But later that night, the teenager who is looking at the video receives a message that “You’re not the one” and the girl is pushed out the window of her home and falls to her death.
As Detective Koiso and the partner try to interview people at school to find out if the girl was suicidal, no one believes she was. Akane can’t understand why her student is dead.
But after Akane’s interview with the police, the girl’s good friend Lisa confronts her about the girl using the phone to find the cursed video. Detective Koiso overhears their conversation and tries to get more information on it from his young partner, despite not believing in it.
One day at school, Akane is unable to find Lisa and people tell her that she may be in the study room trying to find the cursed video.
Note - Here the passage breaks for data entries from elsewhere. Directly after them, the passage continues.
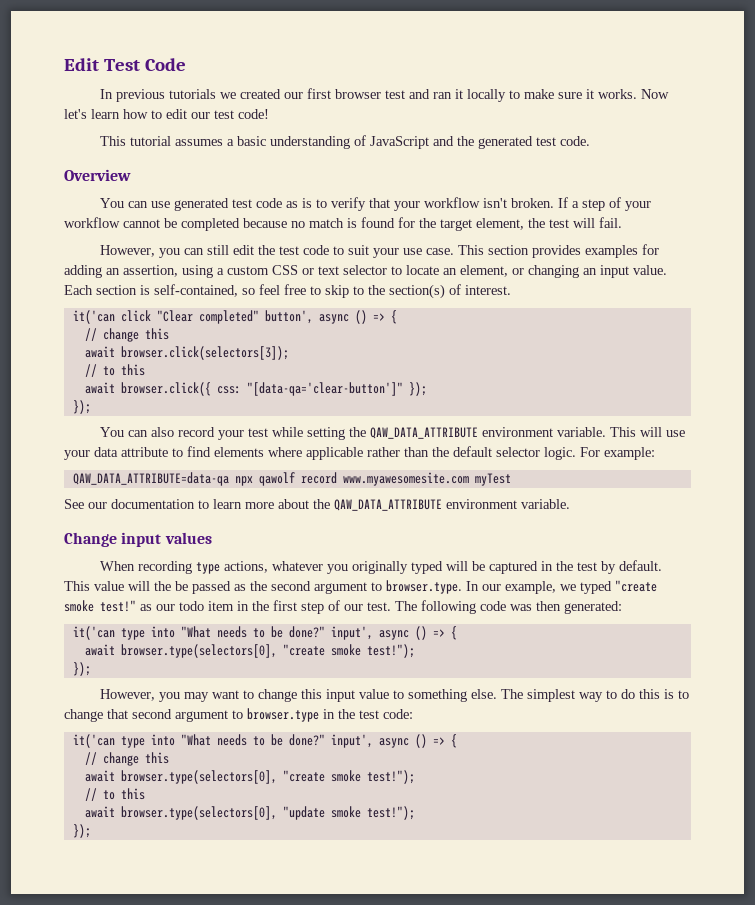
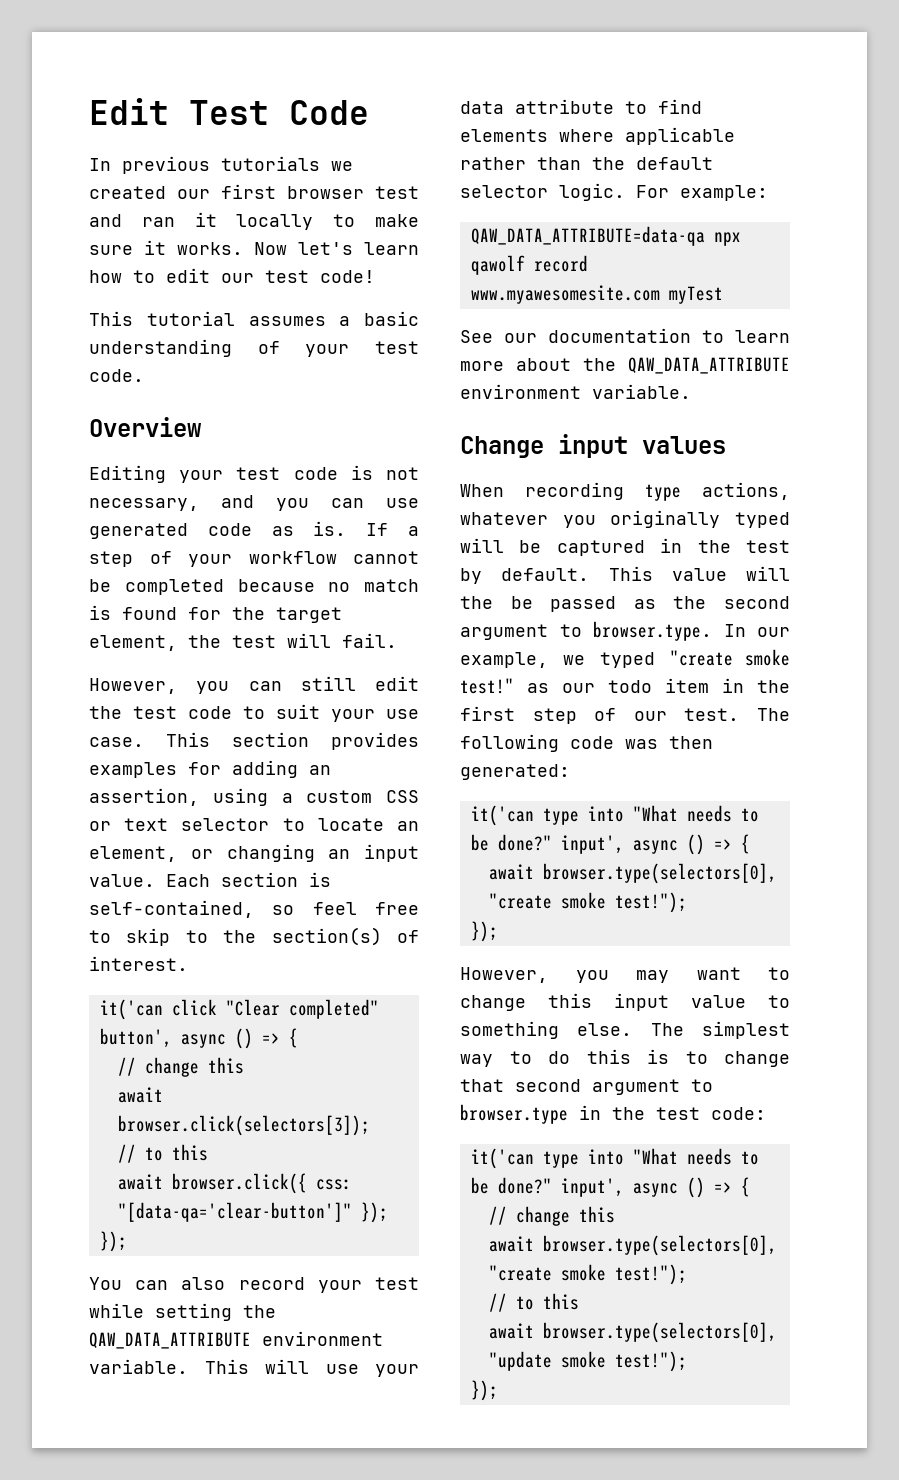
- This tutorial assumes a basic understanding of JavaScript and the generated test code.
+ This tutorial assumes a basic understanding of your test code.
- You can use generated test code as is to verify that your workflow isn't broken.
+ Editing your test code is not necessary, and you can use generated code as is.

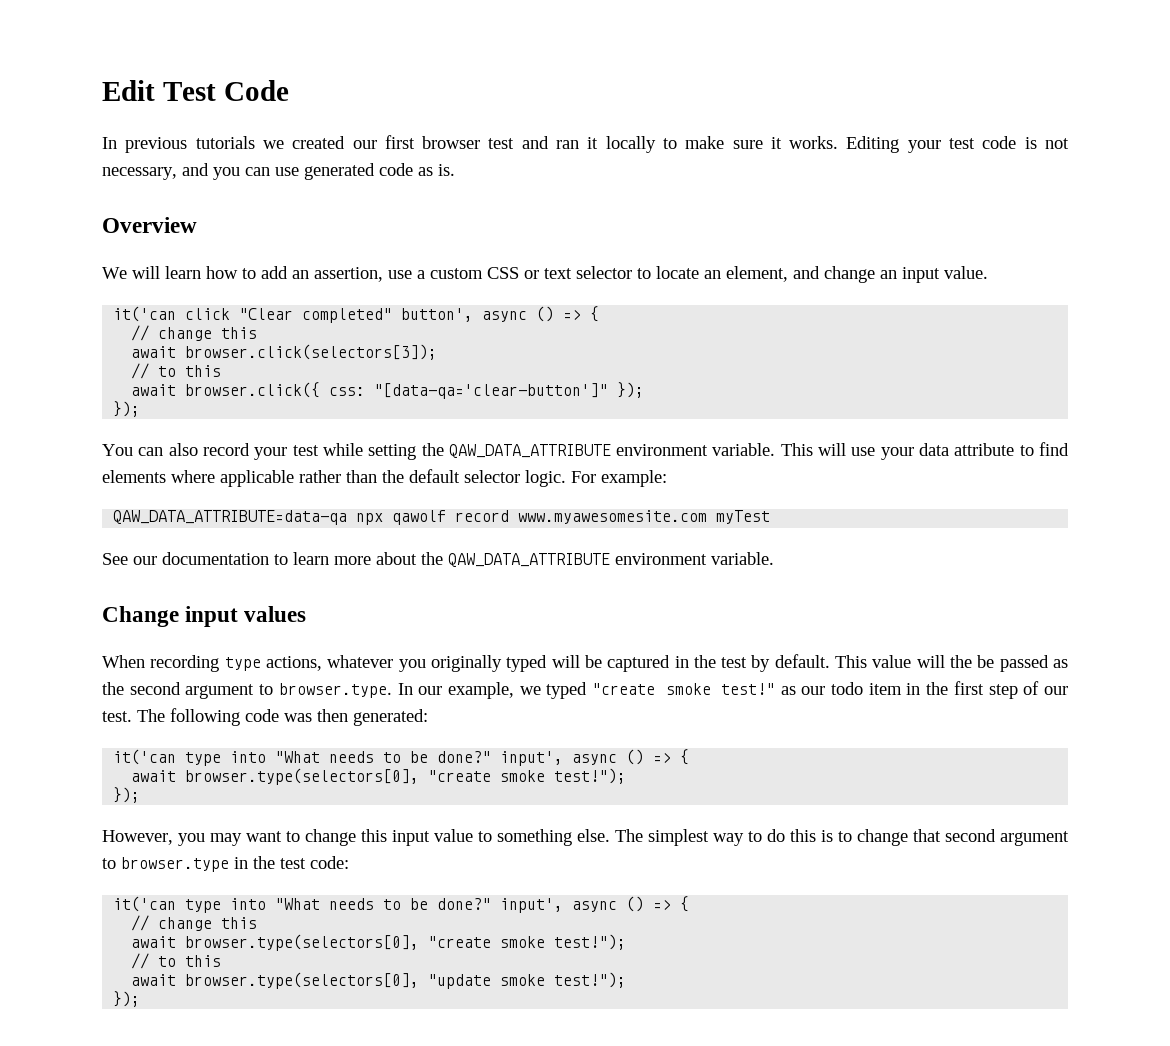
- In previous tutorials we created our first browser test and ran it locally to make sure it works. Now let's learn how to edit our test code!
- This tutorial assumes a basic understanding of your test code.
+ In previous tutorials we created our first browser test and ran it locally to make sure it works. Editing your test code is not necessary, and you can use generated code as is.
  Overview
- Editing your test code is not necessary, and you can use generated code as is. If a step of your workflow cannot be completed because no match is found for the target element, the test will fail.
- However, you can still edit the test code to suit your use case. This section provides examples for adding an assertion, using a custom CSS or text selector to locate an element, or changing an input value. Each section is self-contained, so feel free to skip to the section(s) of interest.
+ We will learn how to add an assertion, use a custom CSS or text selector to locate an element, and change an input value.

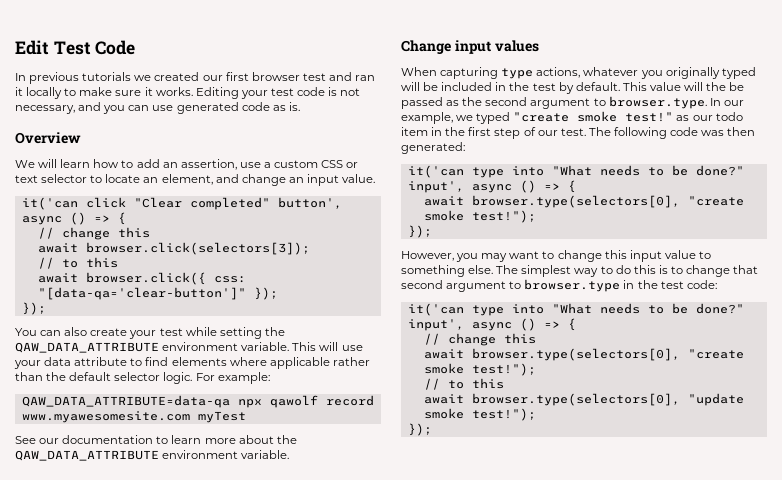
- You can also record your test while setting the QAW_DATA_ATTRIBUTE environment variable.
+ You can also create your test while setting the QAW_DATA_ATTRIBUTE environment variable.
- When recording type actions, whatever you originally typed will be captured in the test by default.
+ When capturing type actions, whatever you originally typed will be included in the test by default.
This prompts Akane to worry and run to find her.
As Lisa is looking at the video, a man named Kashiwada (portrayed by Yusuke Yamamoto) says “It’s showtime” and he commits suicide by letting Sadako (a long-haired woman) kill him. When the video ends, Sadako comes out of the computer screen and tries to kill Lisa by strangulation. Her teacher Akane comes in time and tries to free her from Sadako and Sadako sees Akane and says “You are the one”. Akane screams and the computer blows up. But after the situation, Lisa worries that her teacher may have a connection with the thing that is killing people and is afraid of her.
Meanwhile, Detective Koiso and his partner investigate this Kashiwada and inside his apartment, they realize the place looks artificial. As for Akane, every video screen she sees, she fears that Sadako may come out of it.
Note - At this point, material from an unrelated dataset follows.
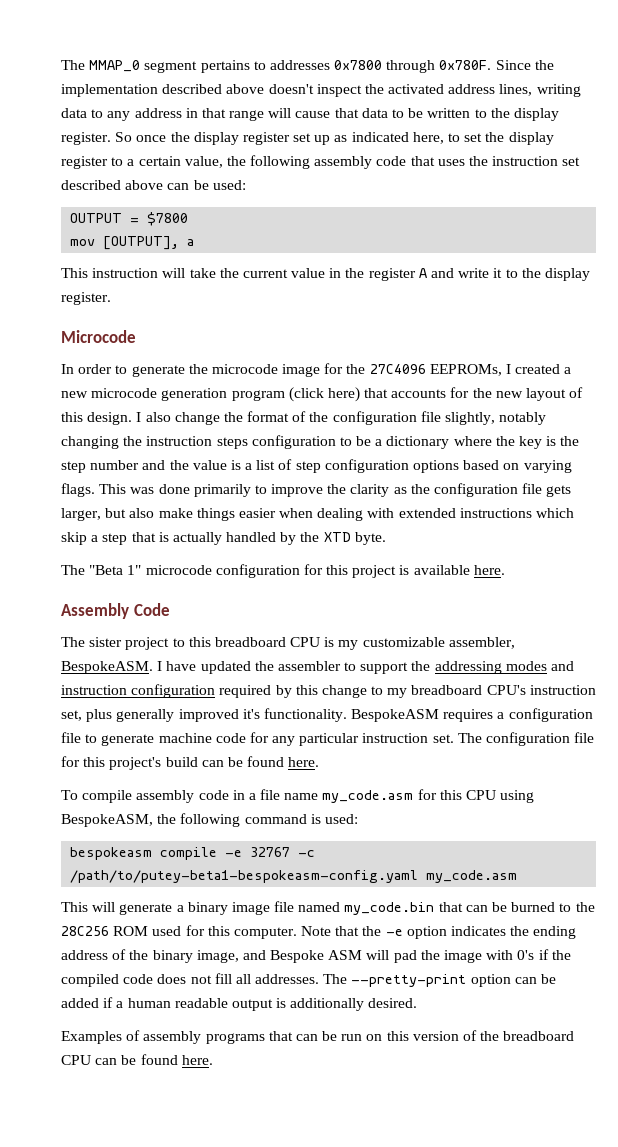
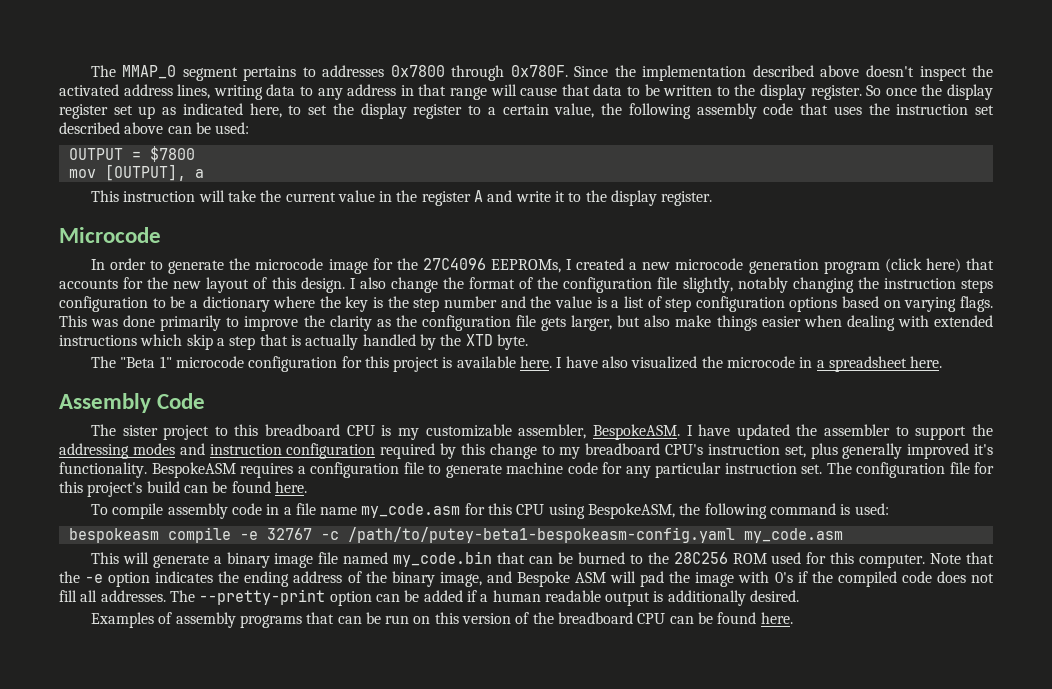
+ I have also visualized the microcode in a spreadsheet here.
Back at home, a frightened Akane tells her boyfriend Takanori of what happened at school that day, we are then taken to the past and we find out that a long time ago, a killer went to her school and tried to attack the students. It is revealed that she has telekinetic powers and was able to save her classmates, but because of it, everyone feared her and saw her as a freak. Except Takanori who was grateful that Akane saved him and others and the two ended up becoming a couple.
But as Takanori goes to check the cursed video for himself, while Akane is sleeping, Akane is awakened by the sounds of Kashiwada. She runs to check what Takanori is doing and once again, Sadako comes out of his computer trying to kill him. Akane is able to scream and destroy Kashiwada’s computer but both know that wherever there is a computer, Sadako will go after her. So, both end up running away from their home. But they realize that video screens are all over Japan and a giant vehicle video billboard is right near them and Sadako comes out and snatches Takanori and brings him inside the video board.
Back at police headquarters, Detective Koiso’s partner had been researching the video and his appearance has turned to Sadako. He tells Detective Koiso what he learned but in the process, Sadako controls him and he shoots and kills himself.
Akane now must find a way to rescue her boyfriend Takanori, while Detective Koiso must find out the mystery of Kashiwada and Sadako.
“Sadako 3D” is presented in 1:85:1 aspect ratio and one disc comes with both the 3D and 2D version of the film. First, let’s discuss the 2D version of the film. Shot digitally, picture quality is very good for “Sadako 3D”. Skin tones are natural, black levels are nice and deep. I saw no artifacts or banding or any negative issues during my viewing of the film. Good amount of detail during closeups and outdoor scenes are vibrant and colorful, while darker scenes are ominous and creepy.
As for the 3D presentation, there are many scenes where you see people falling towards you. Glass shattering from a computer screen or window and the glass shards are coming towards you. Even scenes where Sadako pops out of the screen and looks as she is going to strangle you. The 3D is by no means the greatest, but it is effective when trying to get scare people or get them to jump out of their seats.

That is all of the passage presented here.